ACTIVITY:
The records are to be repeated exactly, and any images in them are to be dropped.
--
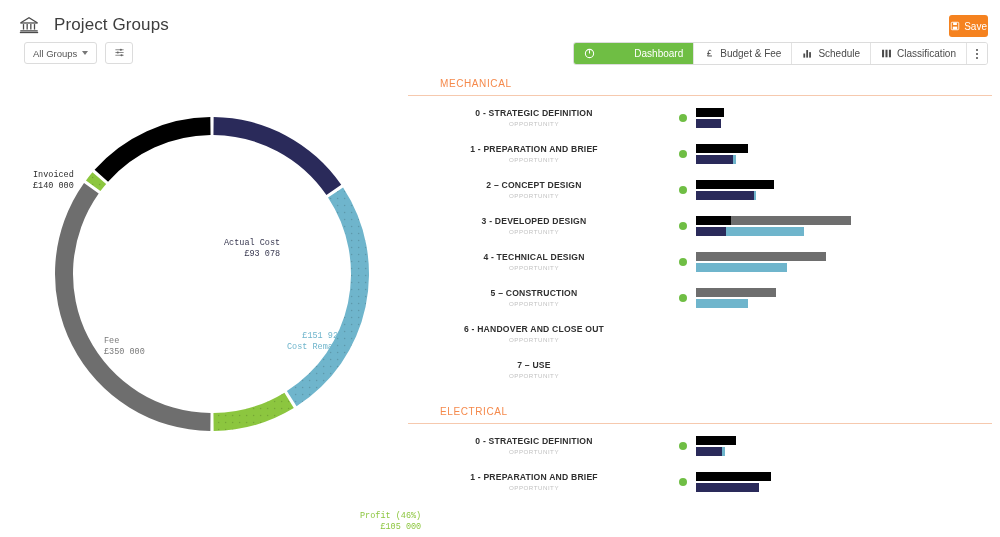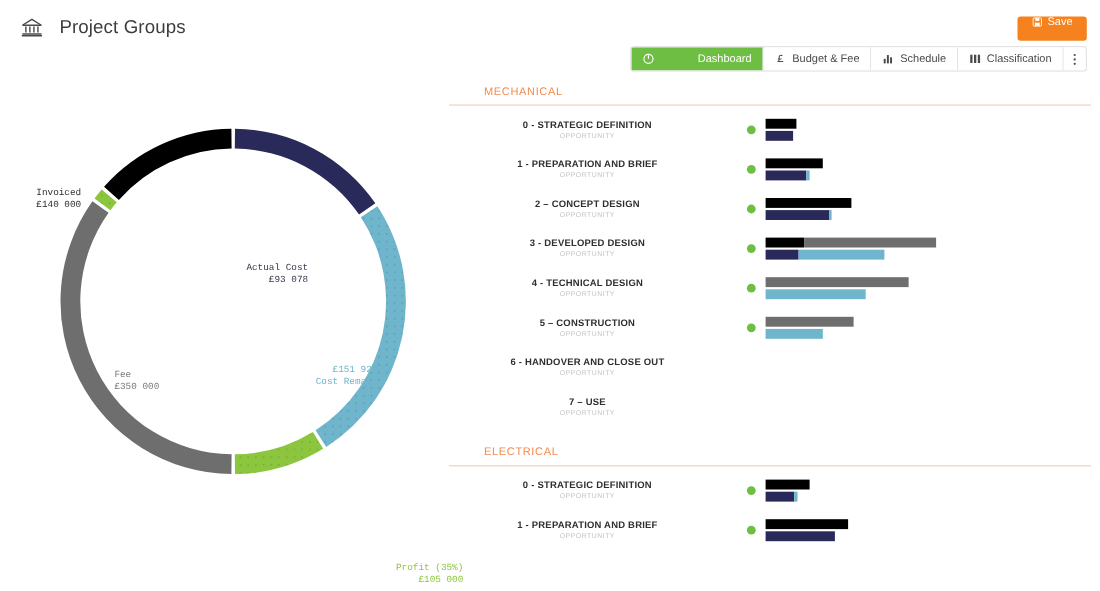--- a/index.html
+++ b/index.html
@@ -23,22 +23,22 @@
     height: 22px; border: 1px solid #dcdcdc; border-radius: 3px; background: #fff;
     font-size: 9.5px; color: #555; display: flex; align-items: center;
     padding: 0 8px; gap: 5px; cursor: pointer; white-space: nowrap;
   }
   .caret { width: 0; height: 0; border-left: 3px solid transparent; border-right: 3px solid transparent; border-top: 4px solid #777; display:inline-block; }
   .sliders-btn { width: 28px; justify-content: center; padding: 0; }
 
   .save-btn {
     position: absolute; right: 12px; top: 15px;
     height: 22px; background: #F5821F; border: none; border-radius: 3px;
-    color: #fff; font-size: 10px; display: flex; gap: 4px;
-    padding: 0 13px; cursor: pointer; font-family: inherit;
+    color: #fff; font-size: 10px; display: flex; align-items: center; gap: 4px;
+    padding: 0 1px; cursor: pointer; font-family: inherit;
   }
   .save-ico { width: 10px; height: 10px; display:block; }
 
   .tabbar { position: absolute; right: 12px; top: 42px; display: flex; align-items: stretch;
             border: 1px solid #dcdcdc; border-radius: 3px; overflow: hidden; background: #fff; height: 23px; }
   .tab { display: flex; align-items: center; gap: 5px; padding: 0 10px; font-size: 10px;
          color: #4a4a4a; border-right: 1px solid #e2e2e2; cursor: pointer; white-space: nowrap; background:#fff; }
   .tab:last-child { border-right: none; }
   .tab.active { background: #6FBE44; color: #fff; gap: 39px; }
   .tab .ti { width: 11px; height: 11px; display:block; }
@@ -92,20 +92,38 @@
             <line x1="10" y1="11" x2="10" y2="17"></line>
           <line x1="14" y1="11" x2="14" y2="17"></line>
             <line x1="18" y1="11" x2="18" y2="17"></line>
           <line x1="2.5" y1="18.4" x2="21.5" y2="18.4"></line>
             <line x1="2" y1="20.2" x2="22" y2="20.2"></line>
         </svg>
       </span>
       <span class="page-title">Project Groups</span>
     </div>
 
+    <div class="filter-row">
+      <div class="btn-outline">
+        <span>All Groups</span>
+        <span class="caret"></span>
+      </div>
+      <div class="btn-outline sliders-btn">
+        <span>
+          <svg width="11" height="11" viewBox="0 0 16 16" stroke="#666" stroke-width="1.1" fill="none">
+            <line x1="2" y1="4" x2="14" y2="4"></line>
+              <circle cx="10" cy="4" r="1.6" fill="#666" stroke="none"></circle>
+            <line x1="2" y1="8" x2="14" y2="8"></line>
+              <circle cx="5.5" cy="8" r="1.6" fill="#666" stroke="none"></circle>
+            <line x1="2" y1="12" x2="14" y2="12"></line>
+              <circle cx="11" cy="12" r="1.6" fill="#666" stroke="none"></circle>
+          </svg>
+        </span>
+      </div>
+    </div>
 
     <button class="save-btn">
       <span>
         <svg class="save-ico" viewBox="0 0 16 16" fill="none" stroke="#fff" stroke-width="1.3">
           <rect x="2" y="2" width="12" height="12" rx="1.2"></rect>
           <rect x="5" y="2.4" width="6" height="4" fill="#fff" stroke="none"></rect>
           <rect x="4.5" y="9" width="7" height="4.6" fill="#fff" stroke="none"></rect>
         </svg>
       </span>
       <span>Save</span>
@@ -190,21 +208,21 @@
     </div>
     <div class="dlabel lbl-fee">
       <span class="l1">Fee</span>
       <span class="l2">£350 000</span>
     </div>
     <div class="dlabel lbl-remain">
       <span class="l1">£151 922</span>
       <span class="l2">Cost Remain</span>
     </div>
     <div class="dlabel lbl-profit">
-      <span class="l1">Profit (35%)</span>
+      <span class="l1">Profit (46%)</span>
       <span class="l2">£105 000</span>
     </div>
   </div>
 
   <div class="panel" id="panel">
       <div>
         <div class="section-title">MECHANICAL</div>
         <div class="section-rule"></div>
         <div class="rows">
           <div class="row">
--
RESPONSE TO THE TASK:
--- a/index.html
+++ b/index.html
@@ -23,22 +23,22 @@
     height: 22px; border: 1px solid #dcdcdc; border-radius: 3px; background: #fff;
     font-size: 9.5px; color: #555; display: flex; align-items: center;
     padding: 0 8px; gap: 5px; cursor: pointer; white-space: nowrap;
   }
   .caret { width: 0; height: 0; border-left: 3px solid transparent; border-right: 3px solid transparent; border-top: 4px solid #777; display:inline-block; }
   .sliders-btn { width: 28px; justify-content: center; padding: 0; }
 
   .save-btn {
     position: absolute; right: 12px; top: 15px;
     height: 22px; background: #F5821F; border: none; border-radius: 3px;
-    color: #fff; font-size: 10px; display: flex; gap: 4px;
-    padding: 0 13px; cursor: pointer; font-family: inherit;
+    color: #fff; font-size: 10px; display: flex; align-items: center; gap: 4px;
+    padding: 0 1px; cursor: pointer; font-family: inherit;
   }
   .save-ico { width: 10px; height: 10px; display:block; }
 
   .tabbar { position: absolute; right: 12px; top: 42px; display: flex; align-items: stretch;
             border: 1px solid #dcdcdc; border-radius: 3px; overflow: hidden; background: #fff; height: 23px; }
   .tab { display: flex; align-items: center; gap: 5px; padding: 0 10px; font-size: 10px;
          color: #4a4a4a; border-right: 1px solid #e2e2e2; cursor: pointer; white-space: nowrap; background:#fff; }
   .tab:last-child { border-right: none; }
   .tab.active { background: #6FBE44; color: #fff; gap: 39px; }
   .tab .ti { width: 11px; height: 11px; display:block; }
@@ -92,20 +92,38 @@
             <line x1="10" y1="11" x2="10" y2="17"></line>
           <line x1="14" y1="11" x2="14" y2="17"></line>
             <line x1="18" y1="11" x2="18" y2="17"></line>
           <line x1="2.5" y1="18.4" x2="21.5" y2="18.4"></line>
             <line x1="2" y1="20.2" x2="22" y2="20.2"></line>
         </svg>
       </span>
       <span class="page-title">Project Groups</span>
     </div>
 
+    <div class="filter-row">
+      <div class="btn-outline">
+        <span>All Groups</span>
+        <span class="caret"></span>
+      </div>
+      <div class="btn-outline sliders-btn">
+        <span>
+          <svg width="11" height="11" viewBox="0 0 16 16" stroke="#666" stroke-width="1.1" fill="none">
+            <line x1="2" y1="4" x2="14" y2="4"></line>
+              <circle cx="10" cy="4" r="1.6" fill="#666" stroke="none"></circle>
+            <line x1="2" y1="8" x2="14" y2="8"></line>
+              <circle cx="5.5" cy="8" r="1.6" fill="#666" stroke="none"></circle>
+            <line x1="2" y1="12" x2="14" y2="12"></line>
+              <circle cx="11" cy="12" r="1.6" fill="#666" stroke="none"></circle>
+          </svg>
+        </span>
+      </div>
+    </div>
 
     <button class="save-btn">
       <span>
         <svg class="save-ico" viewBox="0 0 16 16" fill="none" stroke="#fff" stroke-width="1.3">
           <rect x="2" y="2" width="12" height="12" rx="1.2"></rect>
           <rect x="5" y="2.4" width="6" height="4" fill="#fff" stroke="none"></rect>
           <rect x="4.5" y="9" width="7" height="4.6" fill="#fff" stroke="none"></rect>
         </svg>
       </span>
       <span>Save</span>
@@ -190,21 +208,21 @@
     </div>
     <div class="dlabel lbl-fee">
       <span class="l1">Fee</span>
       <span class="l2">£350 000</span>
     </div>
     <div class="dlabel lbl-remain">
       <span class="l1">£151 922</span>
       <span class="l2">Cost Remain</span>
     </div>
     <div class="dlabel lbl-profit">
-      <span class="l1">Profit (35%)</span>
+      <span class="l1">Profit (46%)</span>
       <span class="l2">£105 000</span>
     </div>
   </div>
 
   <div class="panel" id="panel">
       <div>
         <div class="section-title">MECHANICAL</div>
         <div class="section-rule"></div>
         <div class="rows">
           <div class="row">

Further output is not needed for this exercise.